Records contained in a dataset
——————

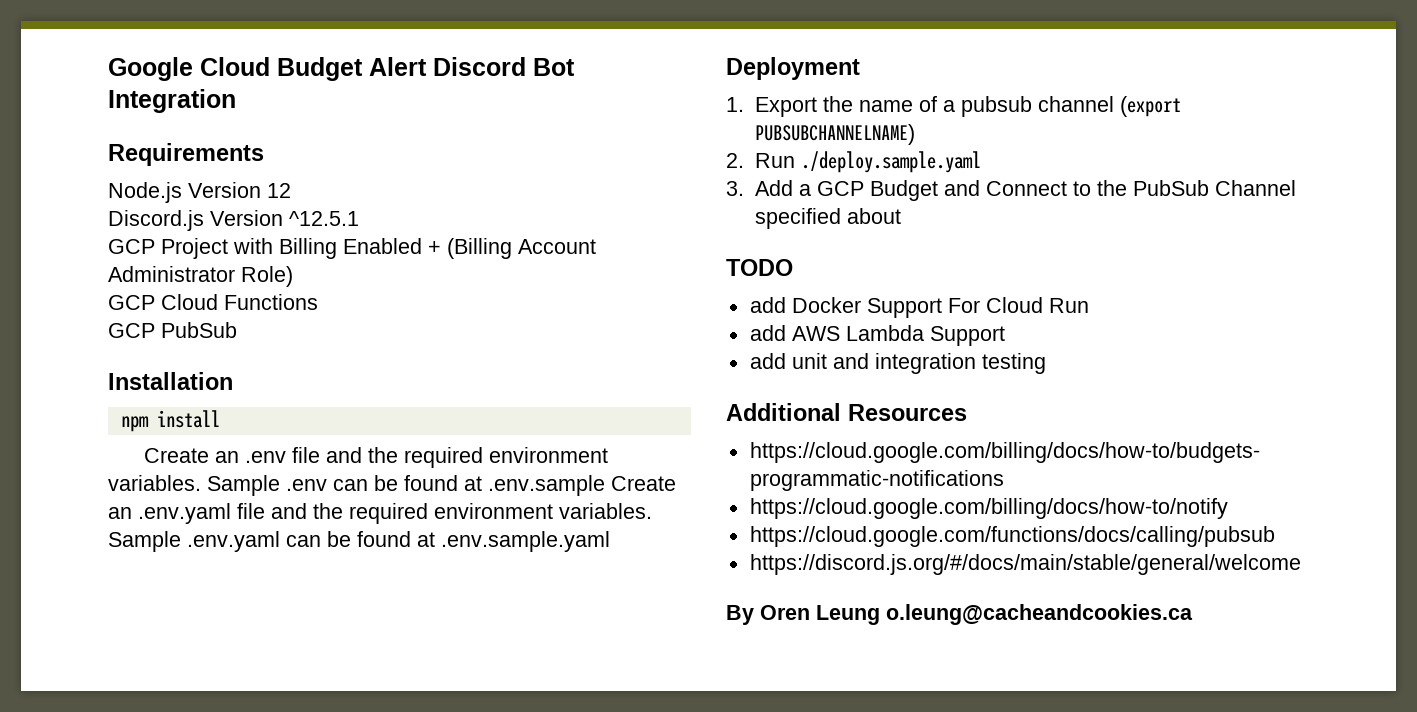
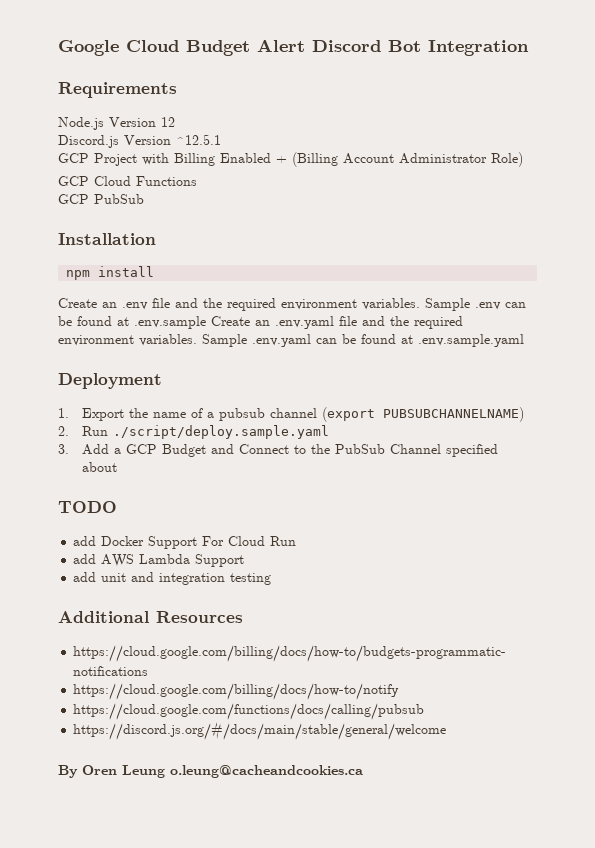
[800,151,981,173] ./deploy.sample.yaml -> [112,425,329,439] ./script/deploy.sample.yaml

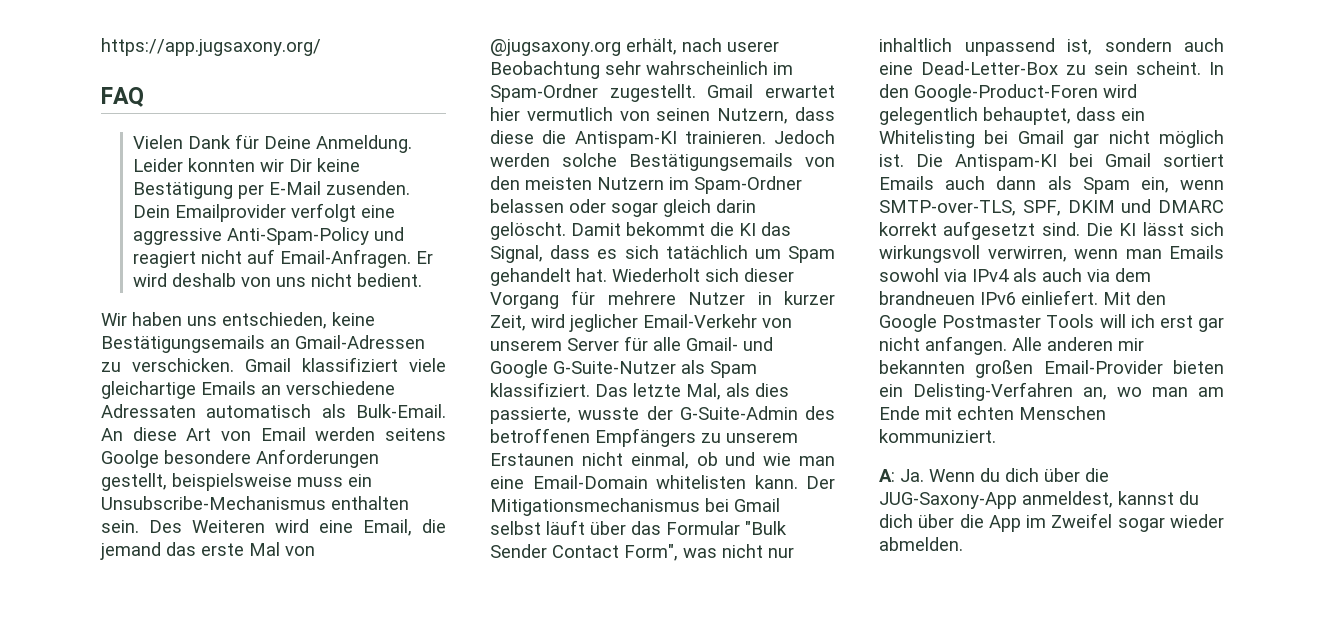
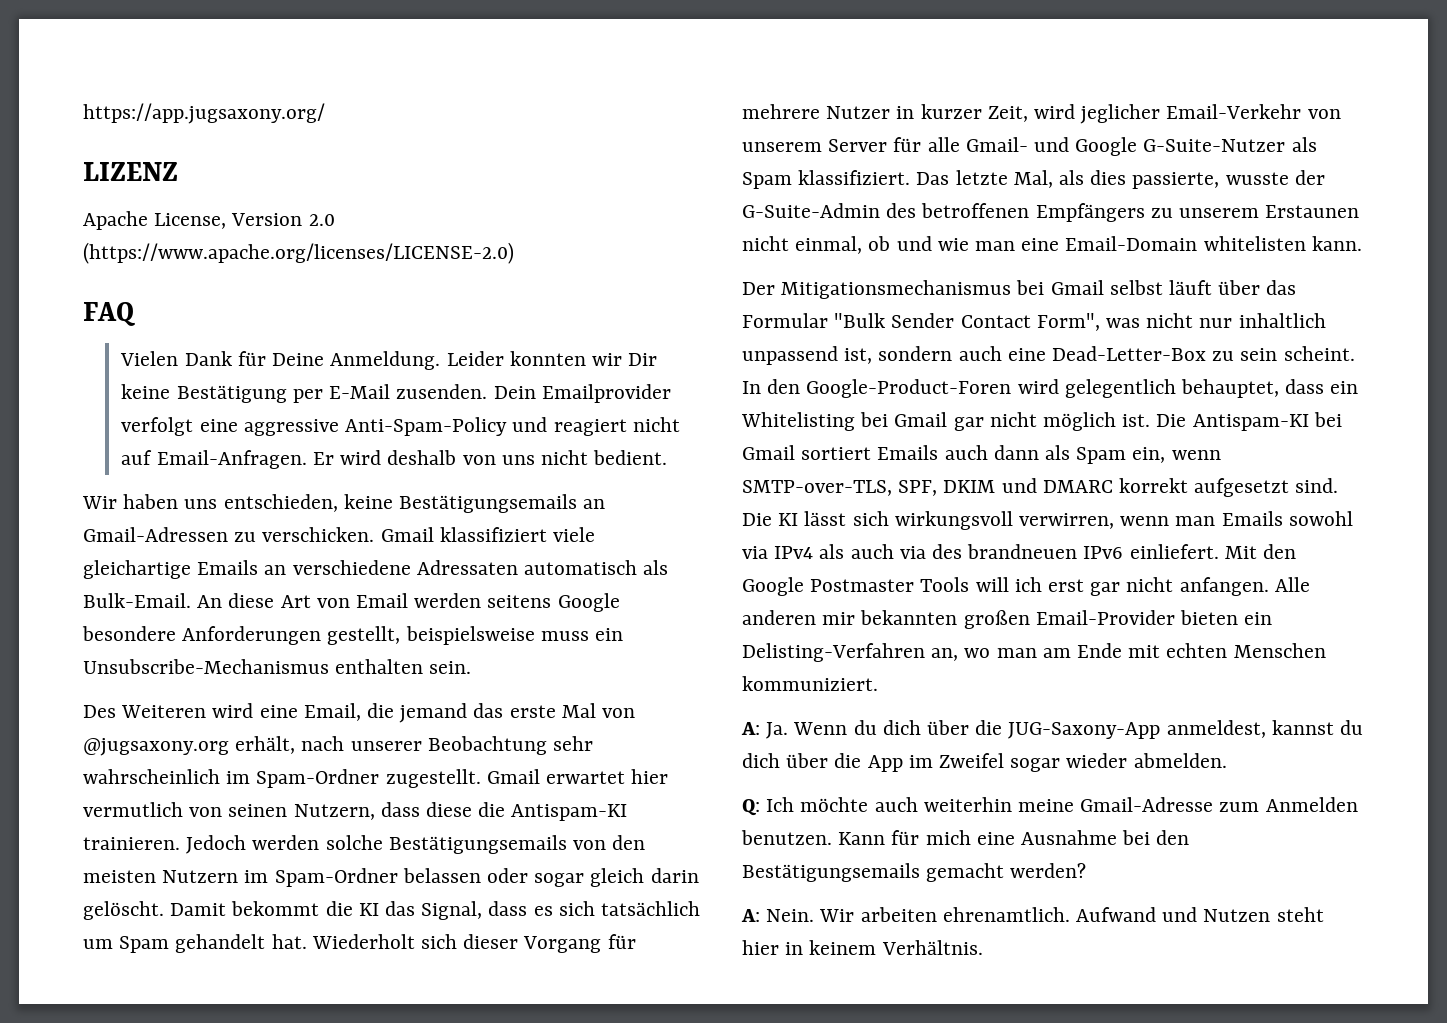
(321, 47) none -> [83,162,178,181] [83,211,335,230] [83,242,514,264] // LIZENZ // Apache License, Version 2.0 (https://www.apache.org/licenses/LICENSE-2.0)
[101,450,159,468] Goolge -> [557,593,620,612] Google
(139, 526) none -> (472, 667) //
[727,41,779,52] userer -> [350,741,422,751] unserer
[665,245,748,259] tatächlich -> [601,901,701,916] tatsächlich
(798, 482) none -> (1362, 243) //
[1115,268,1151,282] dem -> [932,544,963,559] des
(963, 544) none -> [742,797,1358,816] [741,830,1190,845] [742,863,1087,882] [741,907,1324,922] [742,940,983,955] // Q: Ich möchte auch weiterhin meine Gmail-Adresse zum Anmelden benutzen. Kann für mich eine Ausnahme bei den Bestätigungsemails gemacht werden? // A: Nein. Wir arbeiten ehrenamtlich. Aufwand und Nutzen steht hier in keinem Verhältnis.

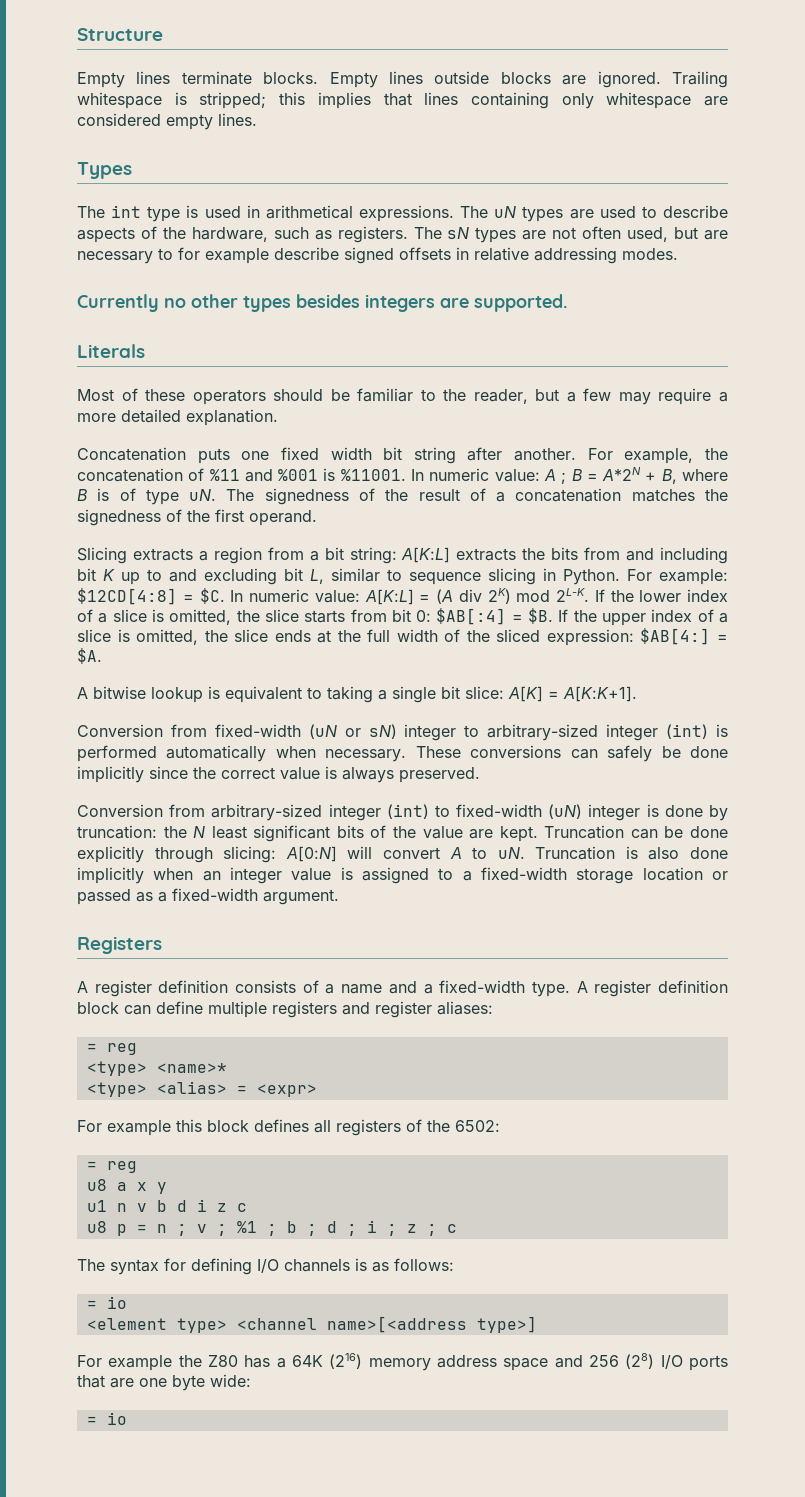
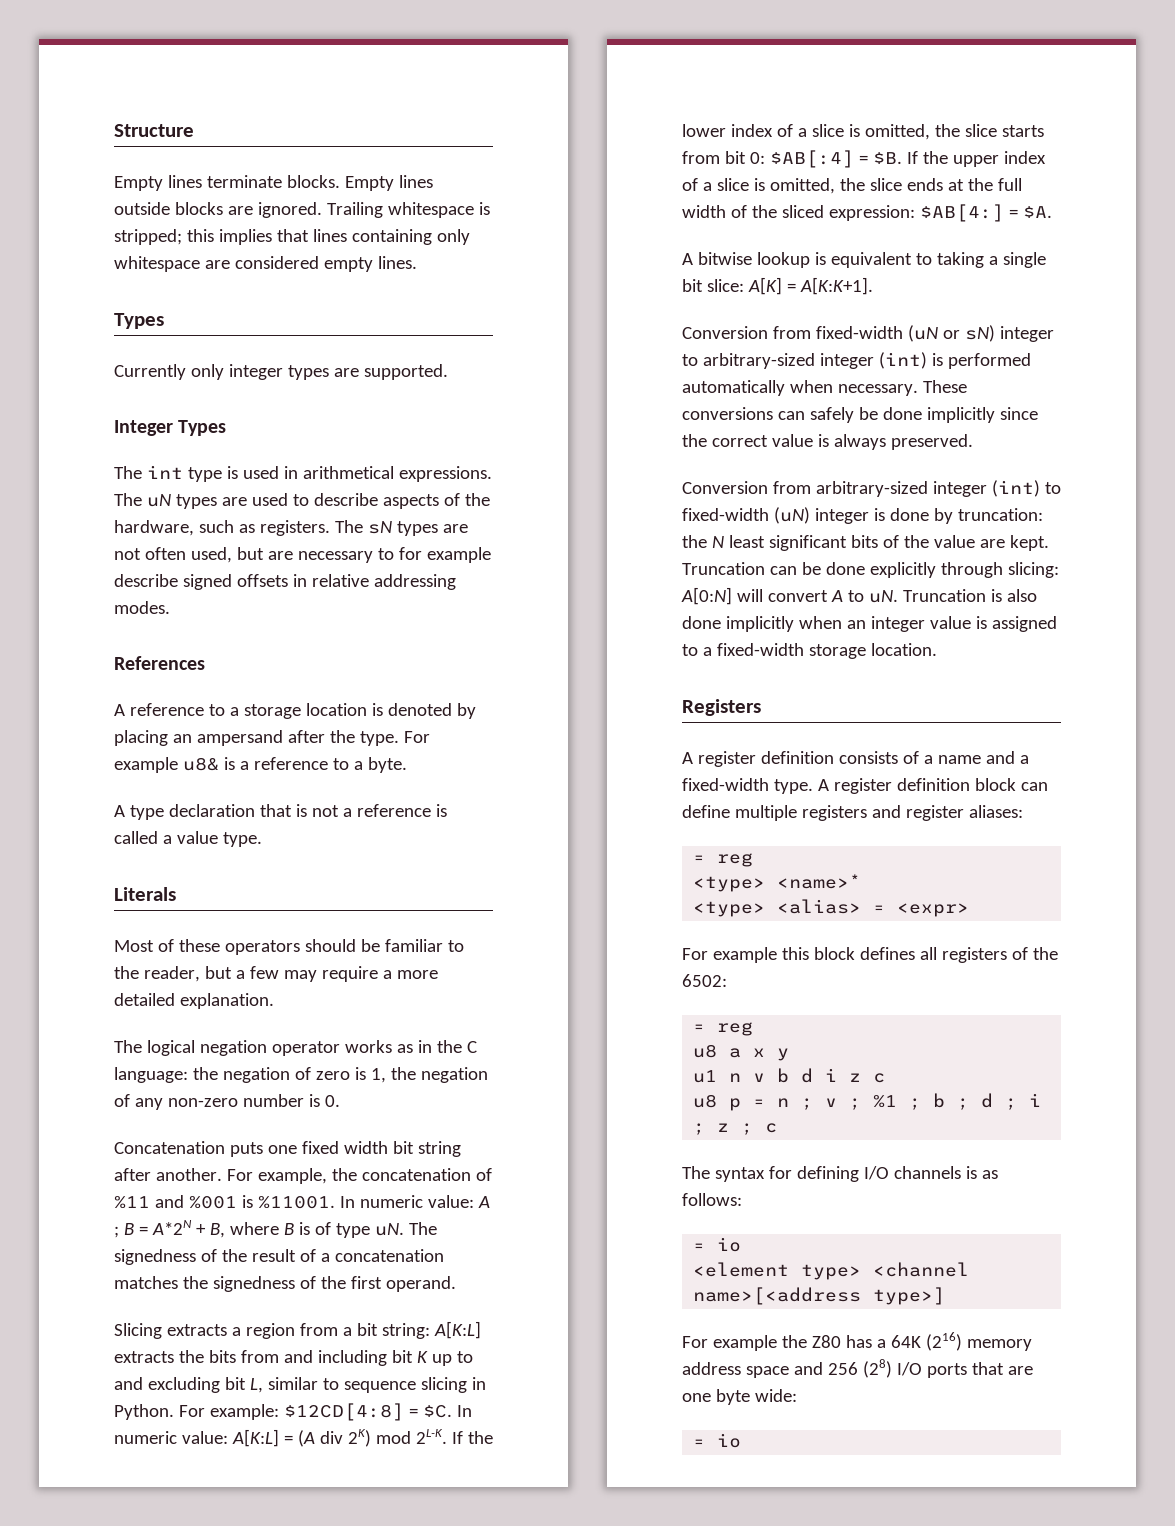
(132, 170) none -> [114,364,448,380] [114,420,227,436] // Currently only integer types are supported. // Integer Types
[77,294,567,312] Currently no other types besides integers are supported. -> [114,656,205,670] [114,703,476,719] [114,730,430,746] [114,757,407,773] [114,804,447,820] [114,831,262,847] References // A reference to a storage location is denoted by placing an ampersand after the type. For example u8& is a reference to a byte. // A type declaration that is not a reference is called a value type.
(278, 417) none -> [114,1040,477,1056] [114,1067,488,1083] [114,1094,340,1110] // The logical negation operator works as in the C language: the negation of zero is 1, the negation of any non-zero number is 0.
[642,867,728,881] [77,888,339,905] location or passed as a fixed-width argument. -> [870,643,937,656] location.

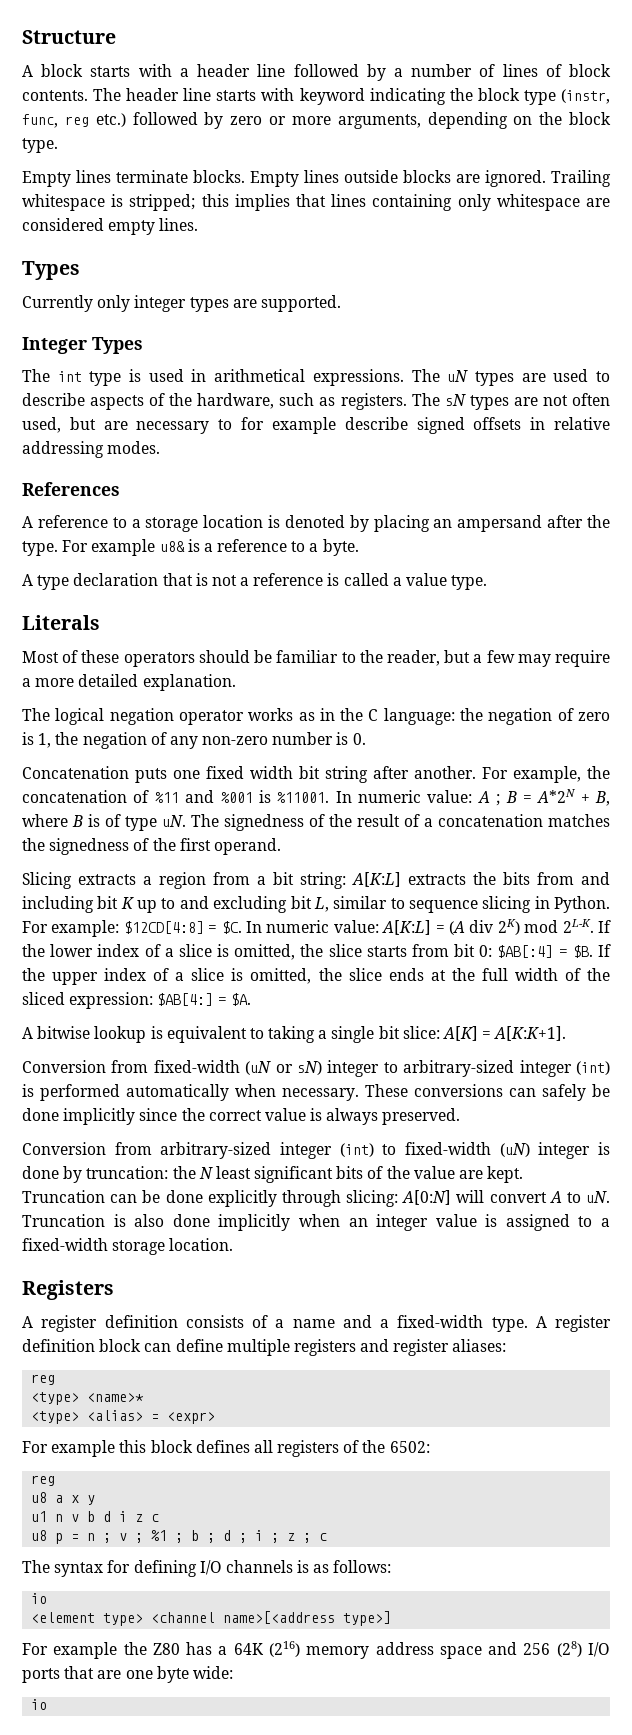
(194, 130) none -> [22,64,611,81] [22,88,610,105] [22,112,611,129] [22,138,58,153] // A block starts with a header line followed by a number of lines of block contents. The header line starts with keyword indicating the block type (instr, func, reg etc.) followed by zero or more arguments, depending on the block type.
[693,855,706,863] = -> (507, 1345) none
[693,1024,706,1032] = -> (430, 1447) none
[693,1243,706,1251] = -> (392, 1566) none
[693,1439,706,1447] = -> (233, 1672) none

——————

» EXERCISE OBJECTIVE: Reply with only the number of lines in the entries that contain the word "Currently".

» EXERCISE SOLUTION: 2